◆ **EXERCISE AIM**: Could you set down the listing below exactly and omit its images?

** RECORD EXCERPTS follows **

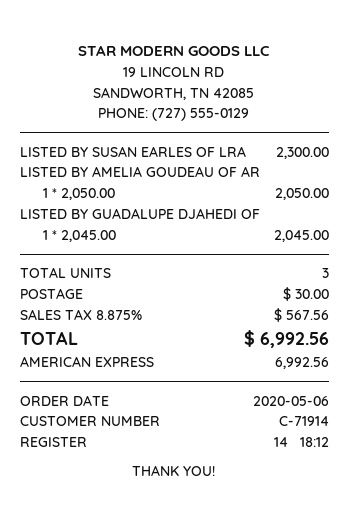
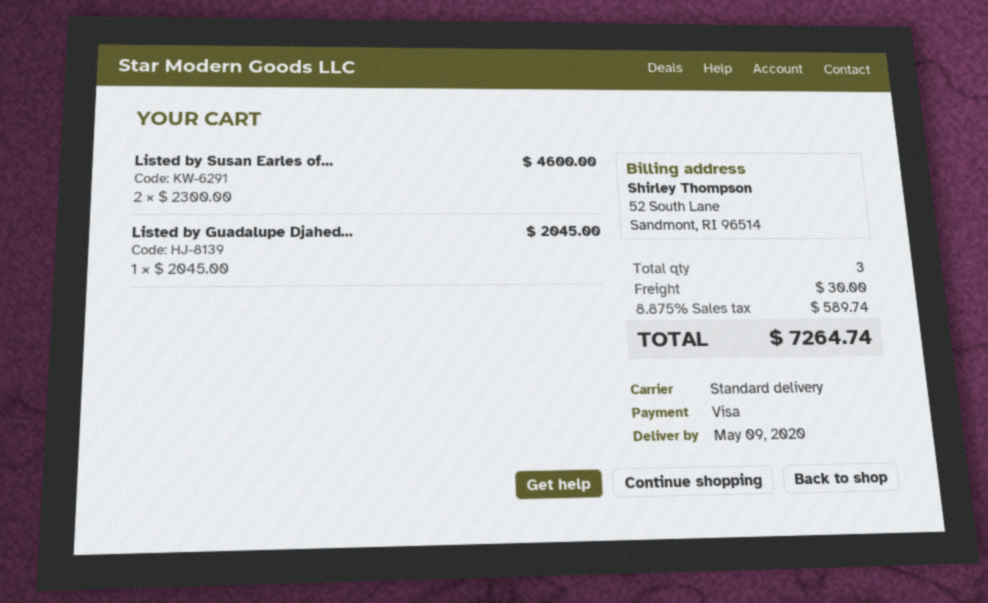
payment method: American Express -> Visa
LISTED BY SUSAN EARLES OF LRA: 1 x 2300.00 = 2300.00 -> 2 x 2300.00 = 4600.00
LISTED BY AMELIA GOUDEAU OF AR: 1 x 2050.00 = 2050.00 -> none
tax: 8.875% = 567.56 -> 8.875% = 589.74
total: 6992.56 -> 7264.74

** End of RECORD EXCERPTS **

◆ **SOLUTION FOR THIS EXERCISE**:
payment method: American Express -> Visa
LISTED BY SUSAN EARLES OF LRA: 1 x 2300.00 = 2300.00 -> 2 x 2300.00 = 4600.00
LISTED BY AMELIA GOUDEAU OF AR: 1 x 2050.00 = 2050.00 -> none
tax: 8.875% = 567.56 -> 8.875% = 589.74
total: 6992.56 -> 7264.74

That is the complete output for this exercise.